更新日:2021年11月24日更新 印刷ページ表示

入江泰吉写真

入江泰吉「霞たなびく興福寺伽藍」

1946年に設立されたユネスコの主要な事業のひとつ、文化財の保護。1972年には「世界遺産条約」が採択されました。当時の国際基準となっていたのが1964年の「ベニス憲章」で、石材、れんがといった耐久性のある建材を使っているヨーロッパの古代建築物に沿ったこの基準は、オリジナルな状態の厳密な保存を求めるものです。
日本の木造建築は高い技術を伝承しながら修復を重ねて守られてきました。傷んだ木材を継ぎはぎしたり、取り換えたり、解体修理も行われます。しかし、こうした日本の伝統的なやり方は、オリジナルに手を加えるものであるため、国際基準では評価が難しかったのです。

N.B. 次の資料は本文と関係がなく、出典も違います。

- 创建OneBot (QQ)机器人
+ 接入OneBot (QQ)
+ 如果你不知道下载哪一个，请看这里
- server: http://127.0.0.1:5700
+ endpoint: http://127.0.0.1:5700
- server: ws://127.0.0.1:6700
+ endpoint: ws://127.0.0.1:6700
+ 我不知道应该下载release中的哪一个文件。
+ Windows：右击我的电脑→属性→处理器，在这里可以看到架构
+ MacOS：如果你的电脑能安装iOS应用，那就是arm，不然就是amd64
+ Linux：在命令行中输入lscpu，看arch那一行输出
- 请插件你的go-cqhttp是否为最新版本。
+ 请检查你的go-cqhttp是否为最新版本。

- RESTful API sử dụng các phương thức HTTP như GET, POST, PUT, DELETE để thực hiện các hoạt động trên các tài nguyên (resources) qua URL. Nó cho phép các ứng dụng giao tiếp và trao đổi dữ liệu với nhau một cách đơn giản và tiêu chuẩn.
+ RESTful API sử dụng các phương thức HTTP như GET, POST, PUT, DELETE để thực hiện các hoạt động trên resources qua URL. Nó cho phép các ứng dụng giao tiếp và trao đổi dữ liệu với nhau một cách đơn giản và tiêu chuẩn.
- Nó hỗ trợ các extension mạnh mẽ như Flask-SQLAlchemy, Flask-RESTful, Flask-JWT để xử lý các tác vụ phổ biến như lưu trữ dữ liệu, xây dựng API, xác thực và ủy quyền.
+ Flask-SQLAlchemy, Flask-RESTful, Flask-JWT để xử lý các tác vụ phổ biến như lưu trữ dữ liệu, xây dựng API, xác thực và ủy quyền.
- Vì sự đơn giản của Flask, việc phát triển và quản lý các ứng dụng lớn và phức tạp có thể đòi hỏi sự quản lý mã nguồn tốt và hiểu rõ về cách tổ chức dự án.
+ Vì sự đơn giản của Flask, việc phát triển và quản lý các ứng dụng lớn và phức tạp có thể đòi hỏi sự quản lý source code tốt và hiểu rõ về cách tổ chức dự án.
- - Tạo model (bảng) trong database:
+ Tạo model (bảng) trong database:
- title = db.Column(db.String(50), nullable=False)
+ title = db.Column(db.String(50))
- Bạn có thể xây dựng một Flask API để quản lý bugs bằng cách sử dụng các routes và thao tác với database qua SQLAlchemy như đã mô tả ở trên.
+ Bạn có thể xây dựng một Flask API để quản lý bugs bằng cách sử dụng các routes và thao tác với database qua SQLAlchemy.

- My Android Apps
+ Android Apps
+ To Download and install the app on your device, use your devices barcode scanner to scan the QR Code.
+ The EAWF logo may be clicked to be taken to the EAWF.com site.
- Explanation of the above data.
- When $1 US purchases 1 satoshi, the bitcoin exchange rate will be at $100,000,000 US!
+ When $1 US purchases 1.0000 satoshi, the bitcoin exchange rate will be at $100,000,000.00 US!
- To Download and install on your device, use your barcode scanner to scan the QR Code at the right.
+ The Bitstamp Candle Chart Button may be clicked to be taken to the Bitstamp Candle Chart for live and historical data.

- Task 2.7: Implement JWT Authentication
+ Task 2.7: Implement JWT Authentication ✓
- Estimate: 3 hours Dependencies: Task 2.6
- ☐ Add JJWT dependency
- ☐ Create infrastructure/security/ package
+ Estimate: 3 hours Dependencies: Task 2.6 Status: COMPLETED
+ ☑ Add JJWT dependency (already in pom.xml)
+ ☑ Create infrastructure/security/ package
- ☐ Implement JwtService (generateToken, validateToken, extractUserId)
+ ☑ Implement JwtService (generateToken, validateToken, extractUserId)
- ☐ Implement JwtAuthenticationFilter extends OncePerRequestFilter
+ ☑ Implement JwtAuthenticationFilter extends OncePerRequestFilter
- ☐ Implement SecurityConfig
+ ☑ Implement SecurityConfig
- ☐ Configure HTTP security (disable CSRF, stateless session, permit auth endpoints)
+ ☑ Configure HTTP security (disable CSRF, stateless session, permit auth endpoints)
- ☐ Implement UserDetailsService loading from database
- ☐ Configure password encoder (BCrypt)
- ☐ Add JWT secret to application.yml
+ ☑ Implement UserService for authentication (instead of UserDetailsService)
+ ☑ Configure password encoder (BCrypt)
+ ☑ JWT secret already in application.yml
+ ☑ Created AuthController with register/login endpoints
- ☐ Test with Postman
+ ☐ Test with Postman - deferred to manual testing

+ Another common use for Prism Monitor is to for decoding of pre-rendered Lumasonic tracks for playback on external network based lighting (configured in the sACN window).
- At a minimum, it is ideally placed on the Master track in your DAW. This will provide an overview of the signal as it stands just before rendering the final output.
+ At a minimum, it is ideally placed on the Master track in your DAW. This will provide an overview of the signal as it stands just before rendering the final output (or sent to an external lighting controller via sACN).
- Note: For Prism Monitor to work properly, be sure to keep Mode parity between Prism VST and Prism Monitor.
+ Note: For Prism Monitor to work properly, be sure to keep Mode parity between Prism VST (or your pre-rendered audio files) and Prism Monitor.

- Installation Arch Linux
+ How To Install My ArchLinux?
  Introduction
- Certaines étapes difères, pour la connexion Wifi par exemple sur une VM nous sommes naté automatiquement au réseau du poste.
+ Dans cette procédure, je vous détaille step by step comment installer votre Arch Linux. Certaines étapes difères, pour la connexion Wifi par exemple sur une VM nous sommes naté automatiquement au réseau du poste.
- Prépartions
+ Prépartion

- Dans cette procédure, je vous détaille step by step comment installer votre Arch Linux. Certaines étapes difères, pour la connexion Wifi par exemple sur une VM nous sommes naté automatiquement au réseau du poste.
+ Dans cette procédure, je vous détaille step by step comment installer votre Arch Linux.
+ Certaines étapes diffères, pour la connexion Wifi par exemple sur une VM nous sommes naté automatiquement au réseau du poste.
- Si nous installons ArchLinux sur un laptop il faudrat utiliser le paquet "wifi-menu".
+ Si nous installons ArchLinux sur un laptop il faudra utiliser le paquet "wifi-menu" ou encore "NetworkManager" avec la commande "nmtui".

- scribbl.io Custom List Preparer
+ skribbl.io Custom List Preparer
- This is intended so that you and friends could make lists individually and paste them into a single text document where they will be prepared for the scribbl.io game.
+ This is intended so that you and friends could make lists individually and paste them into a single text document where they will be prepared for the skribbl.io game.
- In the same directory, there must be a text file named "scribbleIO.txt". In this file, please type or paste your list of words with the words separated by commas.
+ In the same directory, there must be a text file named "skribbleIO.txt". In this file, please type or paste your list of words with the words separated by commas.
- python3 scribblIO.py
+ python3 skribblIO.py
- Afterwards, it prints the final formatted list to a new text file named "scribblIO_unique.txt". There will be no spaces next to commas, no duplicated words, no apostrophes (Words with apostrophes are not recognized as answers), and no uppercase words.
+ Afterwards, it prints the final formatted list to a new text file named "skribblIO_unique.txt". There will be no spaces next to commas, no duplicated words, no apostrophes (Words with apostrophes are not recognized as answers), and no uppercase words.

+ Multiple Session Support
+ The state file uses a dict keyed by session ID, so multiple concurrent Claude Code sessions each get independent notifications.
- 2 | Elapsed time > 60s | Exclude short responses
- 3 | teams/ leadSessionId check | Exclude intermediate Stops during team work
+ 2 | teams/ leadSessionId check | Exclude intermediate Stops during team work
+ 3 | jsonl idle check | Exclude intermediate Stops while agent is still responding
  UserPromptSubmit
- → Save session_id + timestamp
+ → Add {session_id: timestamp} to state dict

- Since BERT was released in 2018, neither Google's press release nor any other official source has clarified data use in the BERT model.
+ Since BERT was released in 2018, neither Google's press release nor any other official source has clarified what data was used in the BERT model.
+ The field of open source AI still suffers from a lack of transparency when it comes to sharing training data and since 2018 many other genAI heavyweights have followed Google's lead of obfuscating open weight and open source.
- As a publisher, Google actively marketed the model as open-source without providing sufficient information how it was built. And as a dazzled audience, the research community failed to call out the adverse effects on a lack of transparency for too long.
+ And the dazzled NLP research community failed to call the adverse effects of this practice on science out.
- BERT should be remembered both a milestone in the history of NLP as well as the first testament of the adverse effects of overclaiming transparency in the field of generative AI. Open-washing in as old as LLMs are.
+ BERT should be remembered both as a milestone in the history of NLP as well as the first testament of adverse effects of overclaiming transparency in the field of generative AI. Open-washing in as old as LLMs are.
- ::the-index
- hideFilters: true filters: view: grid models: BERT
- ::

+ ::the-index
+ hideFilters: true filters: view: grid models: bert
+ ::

日本は1992年に世界遺産条約に批准します。翌年、日本初となる世界遺産「法隆寺地域の仏教建造物」、「姫路城」の登録の際、「木・修復の文化」とどう向き合うかが議論となり、1994年に本市で国際会議「世界文化遺産奈良コンファレンス」が開催されました。そこで採択された「奈良文書」は遺産の性格や文化的文脈などを踏まえた文化の「多様性」を認めるものでした。ベニス憲章の理念を拡大した「奈良文書」は日本の木造建築のみならず、アジアやアフリカなどの、まさに多様な文化遺産の保護に扉を開いたのです。
 
そして1998年、「古都奈良の文化財」として8つの資産全体が世界文化遺産に登録されました。